Time for service of other statements, etc.
218.
—(1)  After the Case for the Defence has been served on the prosecution, the prosecution must, within 2 weeks from the date of service, serve on the accused or his advocate copies of —
(a)
all other statements given by the accused and recorded by an officer of a law enforcement agency under any law in relation to the charge or charges which the prosecution intends to proceed with at the trial; and
(b)
criminal records, if any, of the accused, upon payment of the prescribed fee.
(2)  Where the Case for the Defence has not been served on the prosecution, the prosecution —
(a)
need not serve on the defence any statement or record referred to in subsection (1); and
(b)
may use any such statement or record at the trial.
Fixing dates for trial
219.  If, at the further criminal case disclosure conference held on the date referred to in section 215(2), the accused does not indicate that he wishes to plead guilty, the Registrar of the Supreme Court may fix a date for trial.

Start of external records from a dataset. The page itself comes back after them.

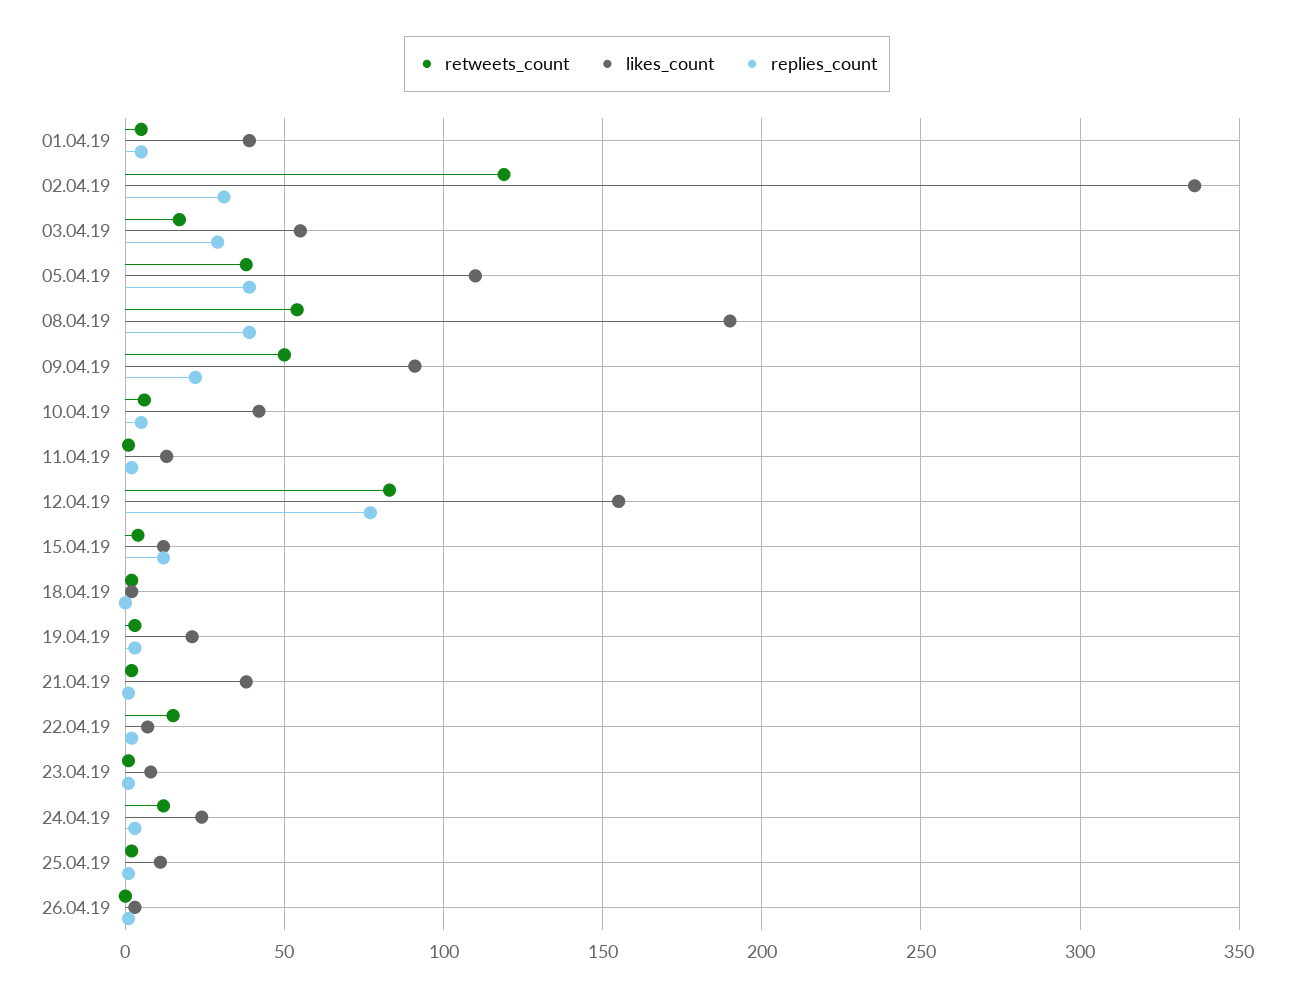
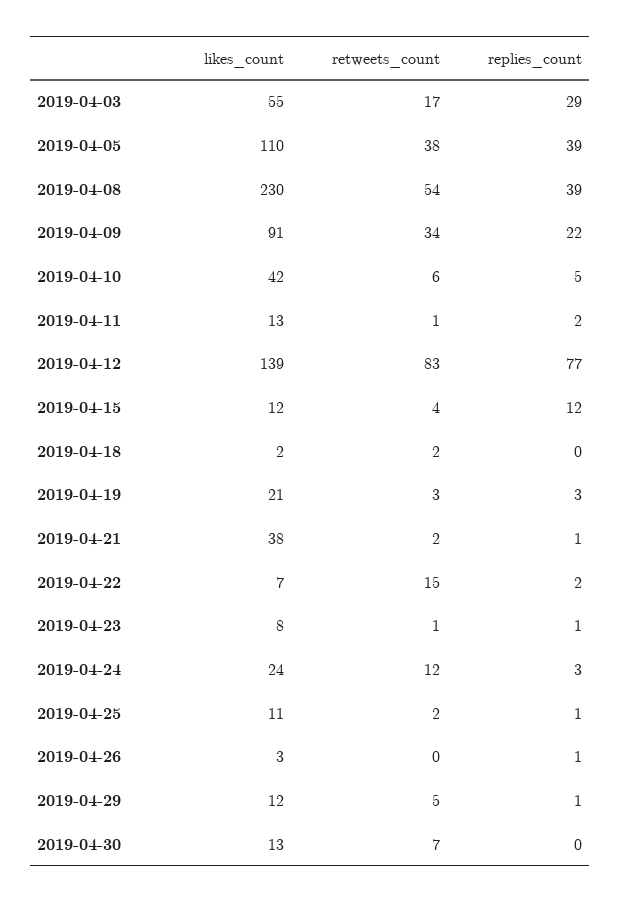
retweets_count, 01.04.19: 5 -> none
likes_count, 01.04.19: 40 -> none
replies_count, 01.04.19: 5 -> none
retweets_count, 02.04.19: 120 -> none
likes_count, 02.04.19: 335 -> none
replies_count, 02.04.19: 30 -> none
likes_count, 08.04.19: 190 -> 230
retweets_count, 09.04.19: 50 -> 34
likes_count, 12.04.19: 155 -> 139
likes_count, 2019-04-29: none -> 12
retweets_count, 2019-04-29: none -> 5
replies_count, 2019-04-29: none -> 1
likes_count, 2019-04-30: none -> 13
retweets_count, 2019-04-30: none -> 7
replies_count, 2019-04-30: none -> 0

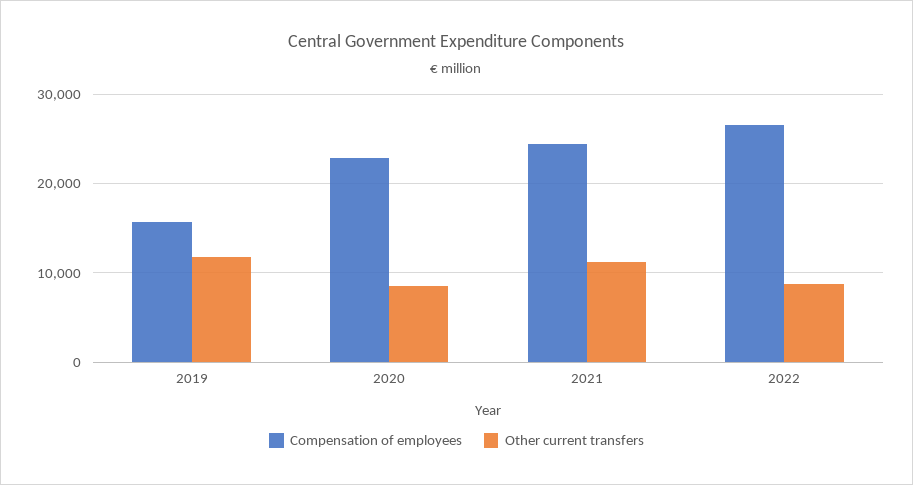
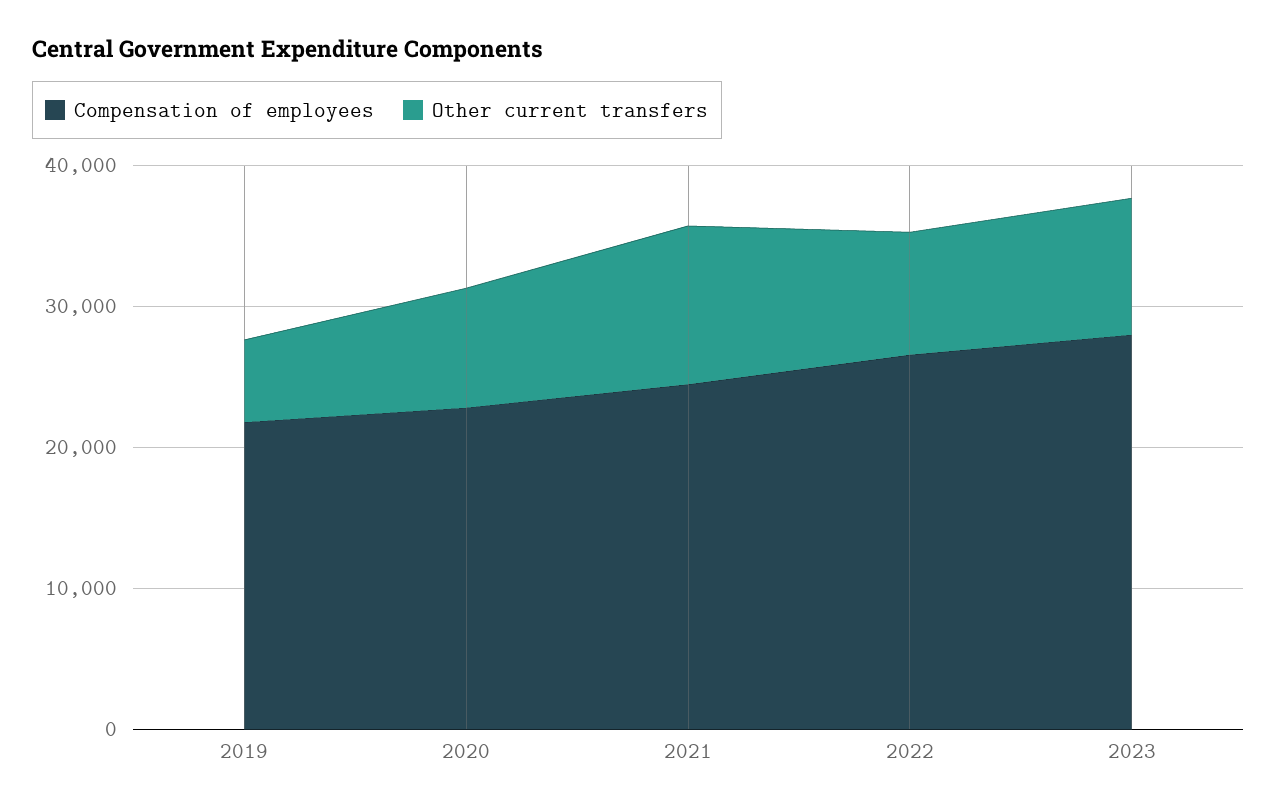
Compensation of employees, 2019: 16000 -> 22000
Other current transfers, 2019: 12000 -> 6000
Compensation of employees, 2023: none -> 28000
Other current transfers, 2023: none -> 10000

If co-accused charged subsequently
220.  If, subsequent to any criminal case disclosure conference held under this Division in relation to an accused, a co-accused is charged, the Registrar of the Supreme Court may do all or any of the following:
(a)
order the prosecution to serve on the co-accused the Case for the Prosecution in relation to the accused;
(b)
order the accused to serve on the co-accused his Case for the Defence, if any.
Division 6 — Non-compliance with certain requirements in Division 5
Consequences of non-compliance with certain requirements in Division 5
221.  The court may draw such inference as it thinks fit if —
(a)
the Case for the Prosecution or the Case for the Defence does not contain any or any part of the items specified in section 214 or 217(1), respectively; or
(b)
the prosecution or the defence puts forward a case at the trial which differs from or is otherwise inconsistent with the Case for the Prosecution or the Case for the Defence, respectively, that has been filed.